The furnace contains a coffered shaft 1, rectangular at the bottom and expanding in the upper part, with lances 2, 3, 4, transverse partitions 5, 12 (a partition 12 may be absent in some cases), dividing the furnace into oxidative melting chambers of the charge 6 and reduction of slag oxides 7, stepwise hearth 8, siphon for slag discharge 9, channel for the release of metal or matte 10, holes for emergency release of melts 11, internal siphon 13 for overflowing liquid slag from the oxidation melting chamber to the upper part of the slag oxide reduction chamber a, a gas duct 14 for removing gases from the reduction chamber, a gas duct 17 for removing gases from the oxidative melting chamber 15, an opening 18 for discharging slag from the chamber 7, a lance 20 for controlling the level of the melt in the melting chamber 6, located in the window 19 of the overflow of the melt from the chamber 6 into the siphon 13, the gaps 21 to compensate for the thermal expansion of the highly refractory lining.

The tuyere 20 is located below the level of tuyeres 3 by 5 ÷ 8 diameters (d) of the hole of the mouth of tuyeres 3. With a depth of tuyere 20 below 18 diameters of the hole d of the mouth of tuyeres 3, the tuyere mouth 20 can be overgrown with residual melt streams flowing from the walls of the furnace shaft and walls 5 and a decrease to 14 · d reduces the service life of the roof of the overflow window 19 due to the occurrence of a rotating hydrodynamic flow around the entire inner perimeter of the window 19, i.e. the appearance of a "strong emery" effect (Study of the mechanism of interaction of a flooded gas jet with a melt, "Non-ferrous metals", No. 3, 2003, p.33-36).

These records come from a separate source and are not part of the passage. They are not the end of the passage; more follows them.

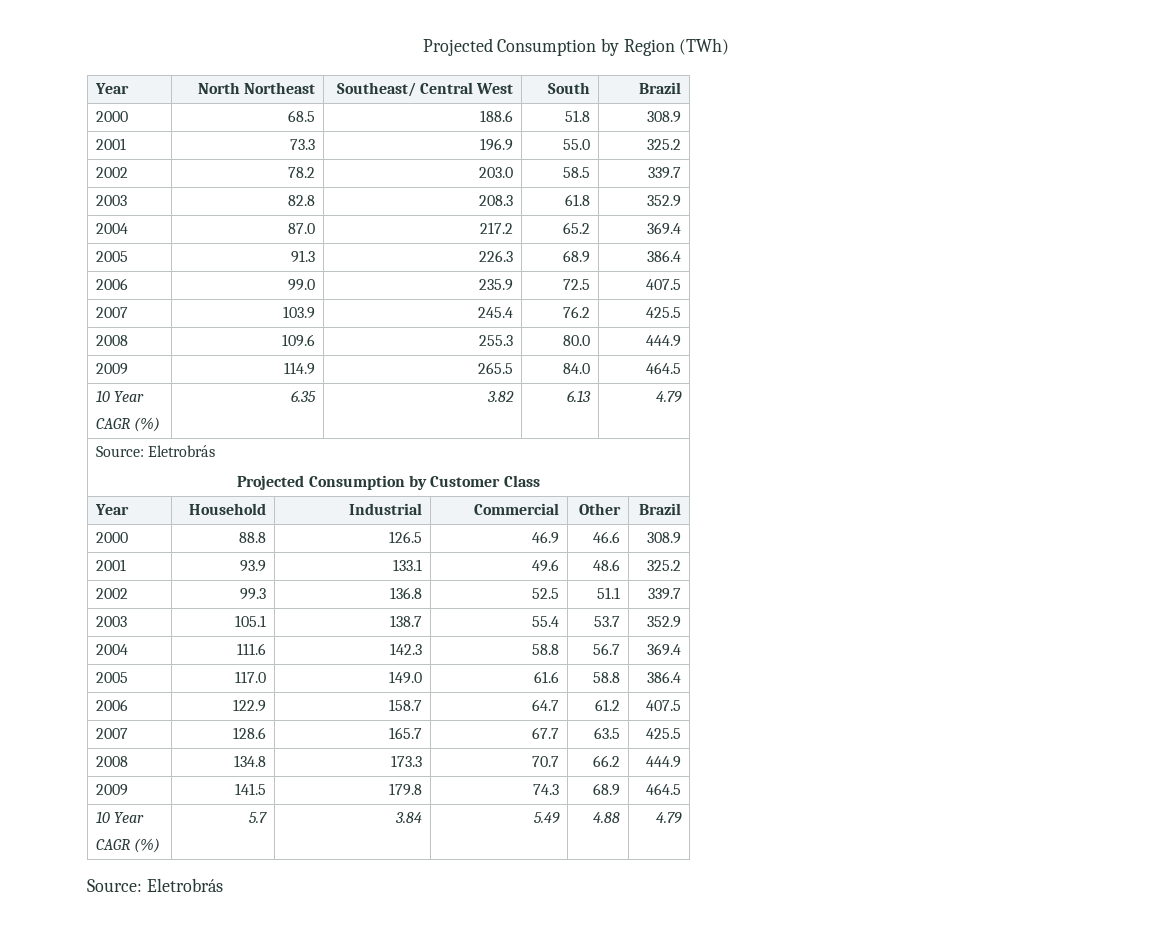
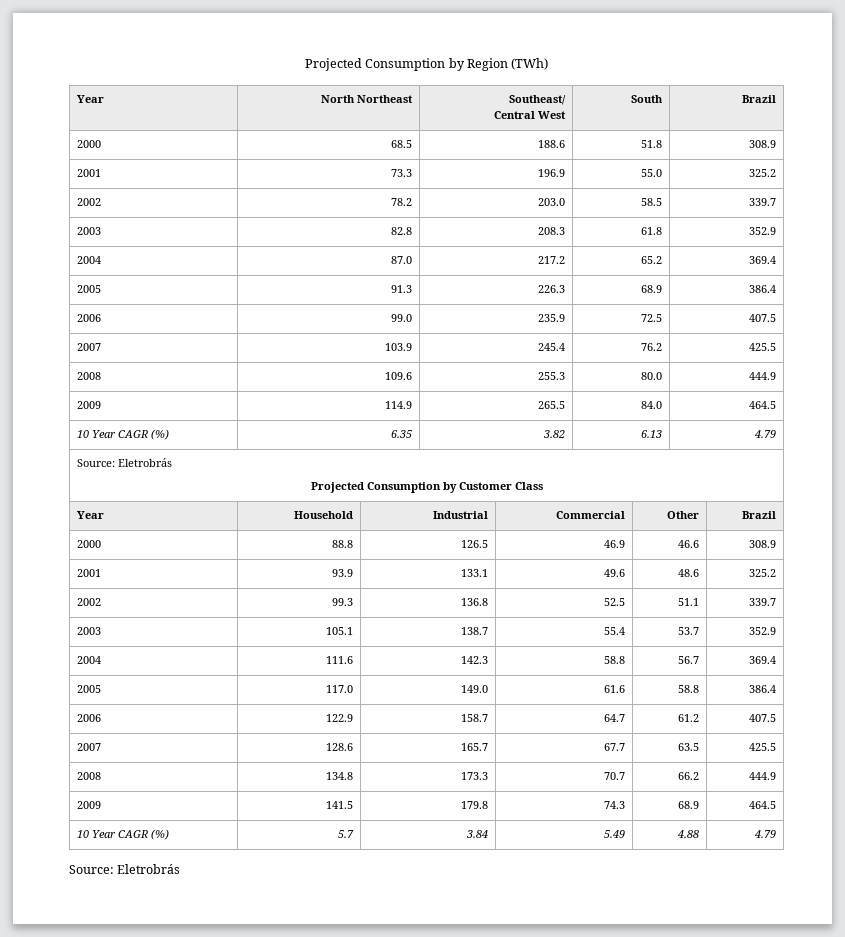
- Year | North Northeast | Southeast/ Central West | South | Brazil
+ Year | North Northeast | Southeast/
+ Central West | South | Brazil
  2009 | 114.9 | 265.5 | 84.0 | 464.5
- 10 Year
- CAGR (%) | 6.35 | 3.82 | 6.13 | 4.79
+ 10 Year CAGR (%) | 6.35 | 3.82 | 6.13 | 4.79
  2009 | 141.5 | 179.8 | 74.3 | 68.9 | 464.5
- 10 Year
- CAGR (%) | 5.7 | 3.84 | 5.49 | 4.88 | 4.79
+ 10 Year CAGR (%) | 5.7 | 3.84 | 5.49 | 4.88 | 4.79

The furnace operates as follows.

The mixture with fluxing additives and with solid fuel is loaded through the device 15 onto the surface of the blast-sparged blast melt into the oxidation melting chamber 6. The sparging of the melt and the oxidation of carbon fuel is carried out by supplying the oxygen-containing blast through the tuyeres 3 in the side walls of the furnace in the amount necessary for complete combustion of combustible components with maximum heat generation. Due to intensive mixing and heat generation from fuel combustion, the solid charge quickly melts and forms homogeneous slag, which, as it accumulates under the lower edge of the partition 5, through the window 19 and the internal siphon 13 flows into the upper part of the recovery chamber 7.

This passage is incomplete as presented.